● **PROBLEM TO WORK ON**: A single number is the whole answer: the count of lines in the records where "BLUE" occurs.

● **RECORDS FOR PROCESSING**:

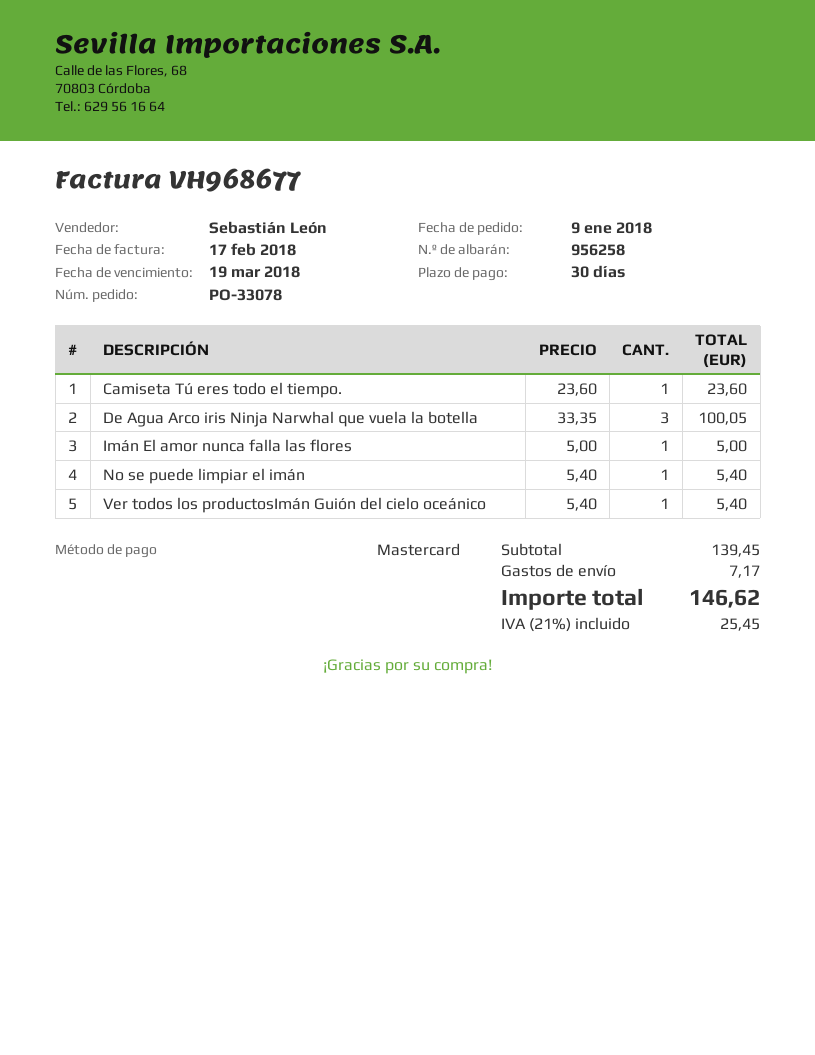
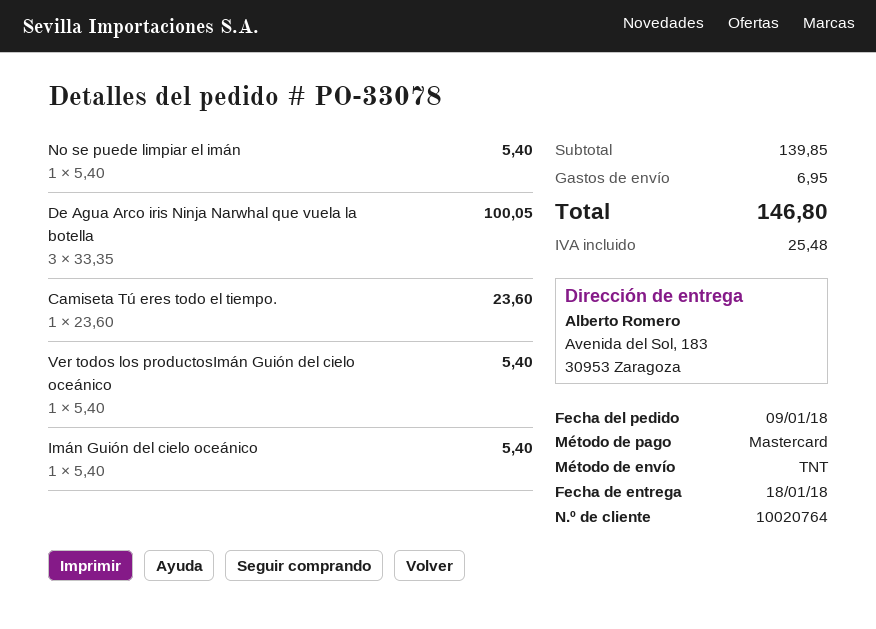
Imán El amor nunca falla las flores: 1 x 5.00 = 5.00 -> none
Imán Guión del cielo oceánico: none -> 1 x 5.40 = 5.40
subtotal: 139.45 -> 139.85
shipping: 7.17 -> 6.95
tax: 25.45 -> 25.48
total: 146.62 -> 146.80

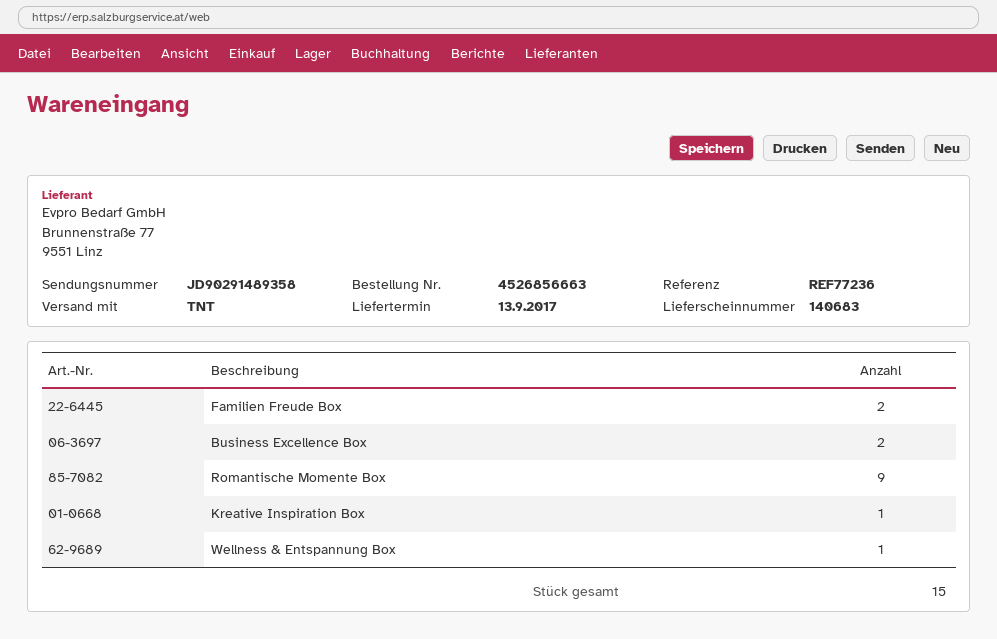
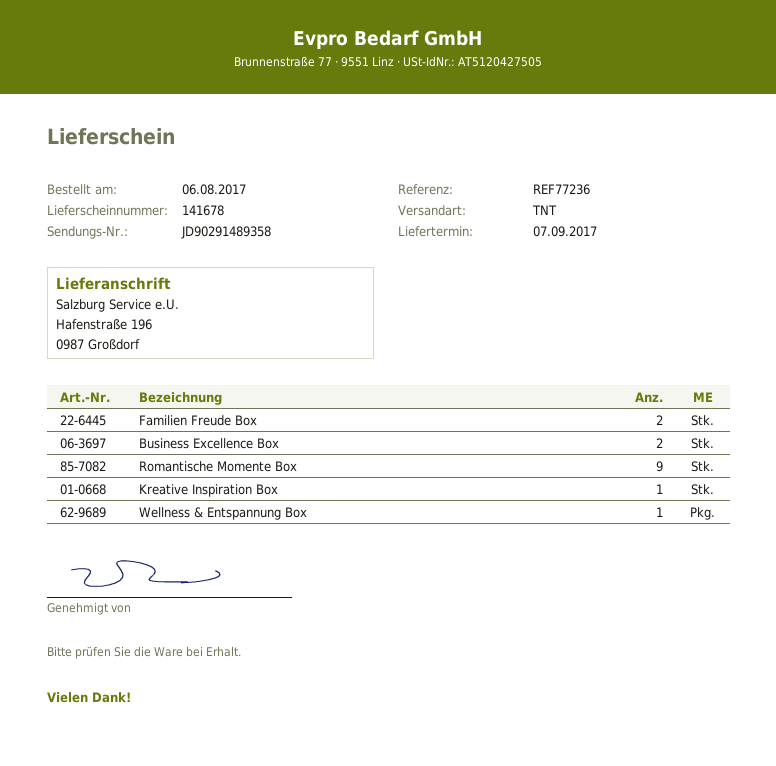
delivery note number: 140683 -> 141678
delivery date: 2017-09-13 -> 2017-09-07

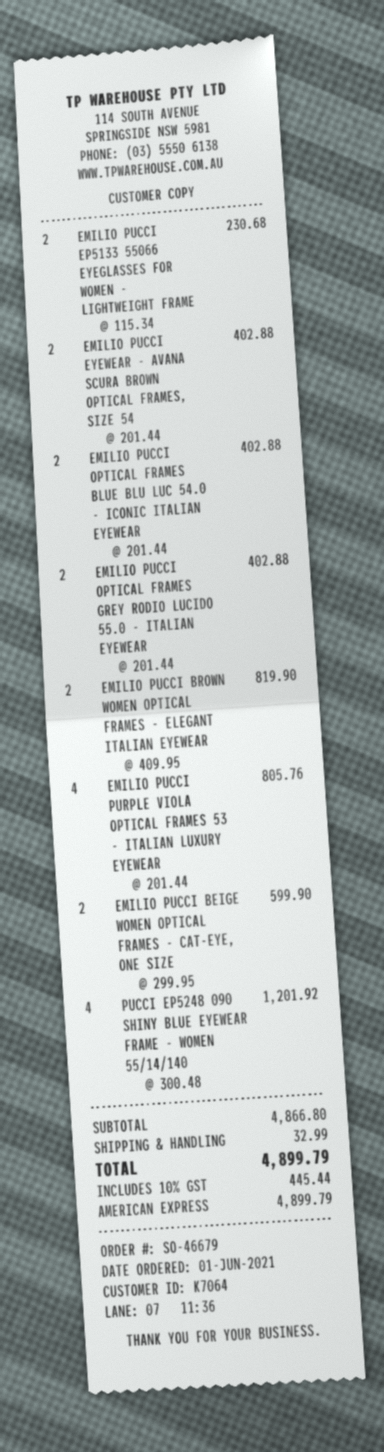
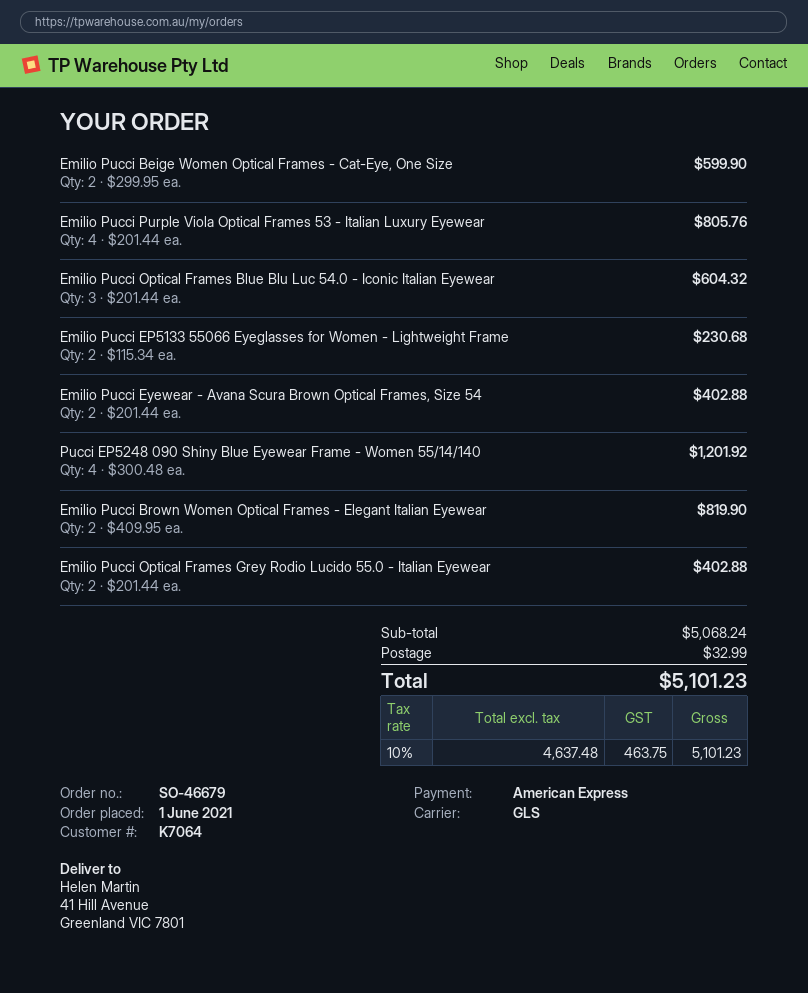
EMILIO PUCCI OPTICAL FRAMES BLUE BLU LUC 54.0 - ICONIC ITALIAN EYEWEAR: 2 x 201.44 = 402.88 -> 3 x 201.44 = 604.32
subtotal: 4866.80 -> 5068.24
tax: 10% = 445.44 -> 10% = 463.75
total: 4899.79 -> 5101.23

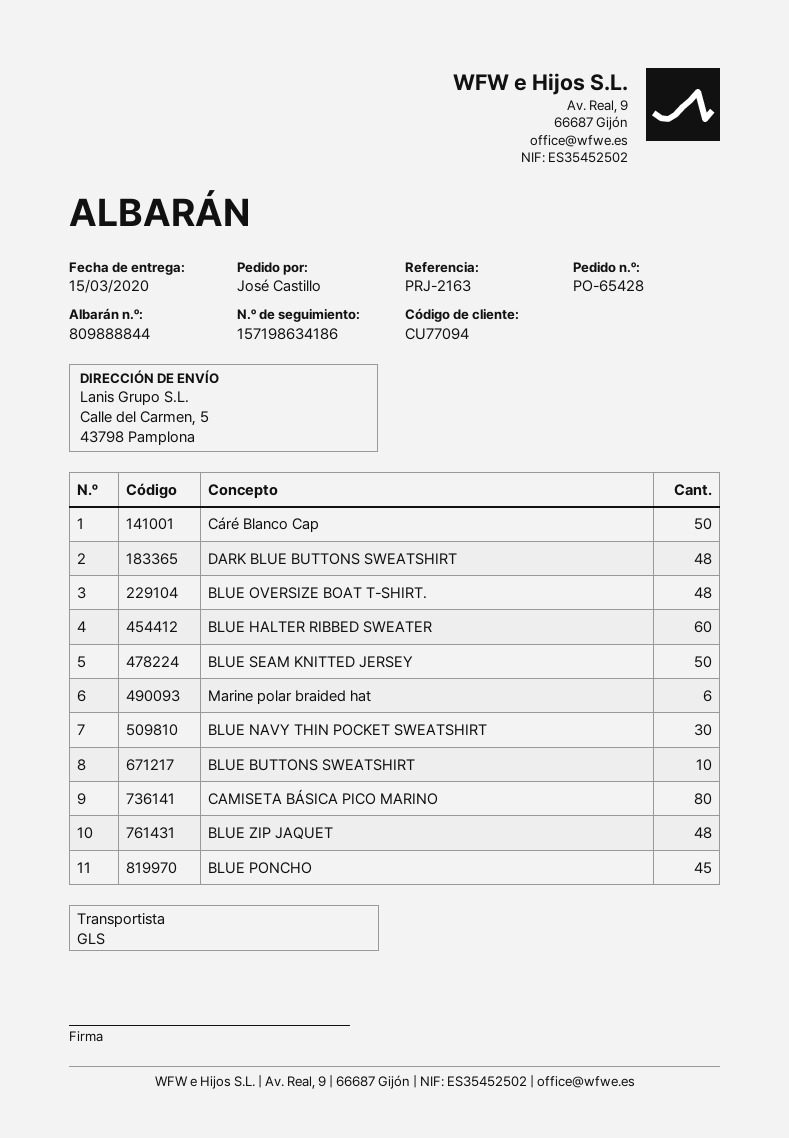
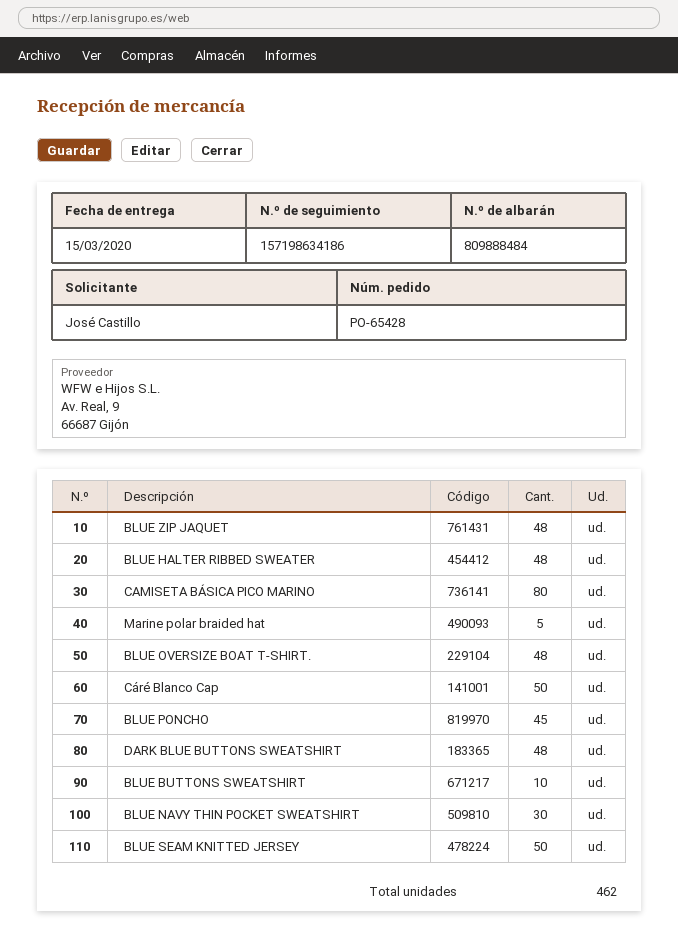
delivery note number: 809888844 -> 809888484
BLUE HALTER RIBBED SWEATER: 60 -> 48
Marine polar braided hat: 6 -> 5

● **SOLUTION TO THE PROBLEM**: 2